Havíamos prendido a respiração, mas, com a saída violenta do ar da cabine, fui
lançado ao espaço. Senti, se minhas funções cerebrais ainda estavam funcionando,
formigamento na pele e sensação de que meus olhos ardiam. Além disso, sentia
muito frio, indício de que a evaporação em minha pele já estava em processo de se
completar.
Estive, por quinze segundos, sob a ação direta dos raios do Sol, até ser
agarrado por um par de mãos de um astronauta e levado à comporta de entrada da
nave de resgate, onde recuperei minhas funções vitais. Estive cego pela luz solar,
durante o tempo em que passei no vácuo absoluto — e, no vácuo absoluto, notei que
não havia o menor sinal de ruído. Nem mesmo enquanto estávamos no alojamento,
pudéramos vivenciar o silêncio absoluto. Sempre havia o ribombar baixo das bombas
de ar. Mas aqui, no espaço, experimentei um silêncio terrivelmente absoluto.

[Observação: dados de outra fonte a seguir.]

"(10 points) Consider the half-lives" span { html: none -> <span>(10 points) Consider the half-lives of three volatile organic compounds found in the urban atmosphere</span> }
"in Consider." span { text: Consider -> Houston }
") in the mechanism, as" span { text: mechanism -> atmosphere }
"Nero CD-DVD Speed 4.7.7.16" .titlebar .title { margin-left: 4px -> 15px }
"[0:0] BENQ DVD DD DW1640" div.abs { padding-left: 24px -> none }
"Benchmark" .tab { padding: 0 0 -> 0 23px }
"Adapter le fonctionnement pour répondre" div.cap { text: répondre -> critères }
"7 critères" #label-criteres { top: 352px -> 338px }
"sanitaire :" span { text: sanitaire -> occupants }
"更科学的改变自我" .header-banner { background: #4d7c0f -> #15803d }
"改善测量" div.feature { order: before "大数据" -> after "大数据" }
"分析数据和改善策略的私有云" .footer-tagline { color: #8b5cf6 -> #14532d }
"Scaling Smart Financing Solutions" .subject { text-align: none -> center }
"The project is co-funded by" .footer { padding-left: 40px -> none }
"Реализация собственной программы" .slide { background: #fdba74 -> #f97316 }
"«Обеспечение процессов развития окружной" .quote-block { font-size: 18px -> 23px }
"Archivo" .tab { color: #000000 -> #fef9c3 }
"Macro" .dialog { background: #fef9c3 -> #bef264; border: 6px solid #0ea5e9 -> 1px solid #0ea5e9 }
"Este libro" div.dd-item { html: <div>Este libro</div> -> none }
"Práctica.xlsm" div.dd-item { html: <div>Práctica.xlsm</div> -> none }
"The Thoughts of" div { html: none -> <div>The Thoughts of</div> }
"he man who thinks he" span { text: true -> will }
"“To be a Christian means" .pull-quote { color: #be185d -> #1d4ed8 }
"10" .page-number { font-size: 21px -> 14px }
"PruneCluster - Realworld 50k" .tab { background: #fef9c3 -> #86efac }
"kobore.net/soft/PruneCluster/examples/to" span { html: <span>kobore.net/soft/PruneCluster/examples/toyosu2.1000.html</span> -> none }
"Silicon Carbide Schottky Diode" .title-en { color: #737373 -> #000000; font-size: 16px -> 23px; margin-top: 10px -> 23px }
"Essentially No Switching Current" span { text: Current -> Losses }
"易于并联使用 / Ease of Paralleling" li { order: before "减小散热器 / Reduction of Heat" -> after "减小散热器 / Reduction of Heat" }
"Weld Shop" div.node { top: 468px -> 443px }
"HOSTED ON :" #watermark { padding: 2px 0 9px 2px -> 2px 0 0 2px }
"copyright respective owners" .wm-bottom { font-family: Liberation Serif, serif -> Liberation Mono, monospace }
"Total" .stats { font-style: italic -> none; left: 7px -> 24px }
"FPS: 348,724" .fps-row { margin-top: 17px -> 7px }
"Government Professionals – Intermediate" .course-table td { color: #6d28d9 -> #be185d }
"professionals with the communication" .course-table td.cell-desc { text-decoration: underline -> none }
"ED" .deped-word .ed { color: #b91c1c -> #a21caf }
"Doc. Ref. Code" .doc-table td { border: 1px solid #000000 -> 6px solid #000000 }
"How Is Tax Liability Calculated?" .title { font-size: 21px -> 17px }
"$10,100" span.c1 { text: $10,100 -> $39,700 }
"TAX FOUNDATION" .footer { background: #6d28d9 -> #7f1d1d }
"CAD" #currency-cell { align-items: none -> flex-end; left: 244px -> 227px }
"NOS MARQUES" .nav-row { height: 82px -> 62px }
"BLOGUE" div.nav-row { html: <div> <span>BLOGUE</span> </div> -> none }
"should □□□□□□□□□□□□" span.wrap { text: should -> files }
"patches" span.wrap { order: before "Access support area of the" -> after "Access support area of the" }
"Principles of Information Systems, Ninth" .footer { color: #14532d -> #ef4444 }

Somos agora o Clube dos Respiradores do Vácuo. O recorde é de dois minutos


no espaço, sem roupa de proteção. Depois disso, a diferença de pressão faz com que o
sangue forme bolhas e ferva, à temperatura do corpo. As bolhas chegam ao coração,
com resultados fatais.

Para mim, a permanência no espaço gerou consequências. Sem uma atmosfera


que filtrasse a radiação solar, fui exposto à pior queimadura de minha vida. Não fui
vítima da respiração no vácuo, mas quanto à minha pele... esta sofreu bastante.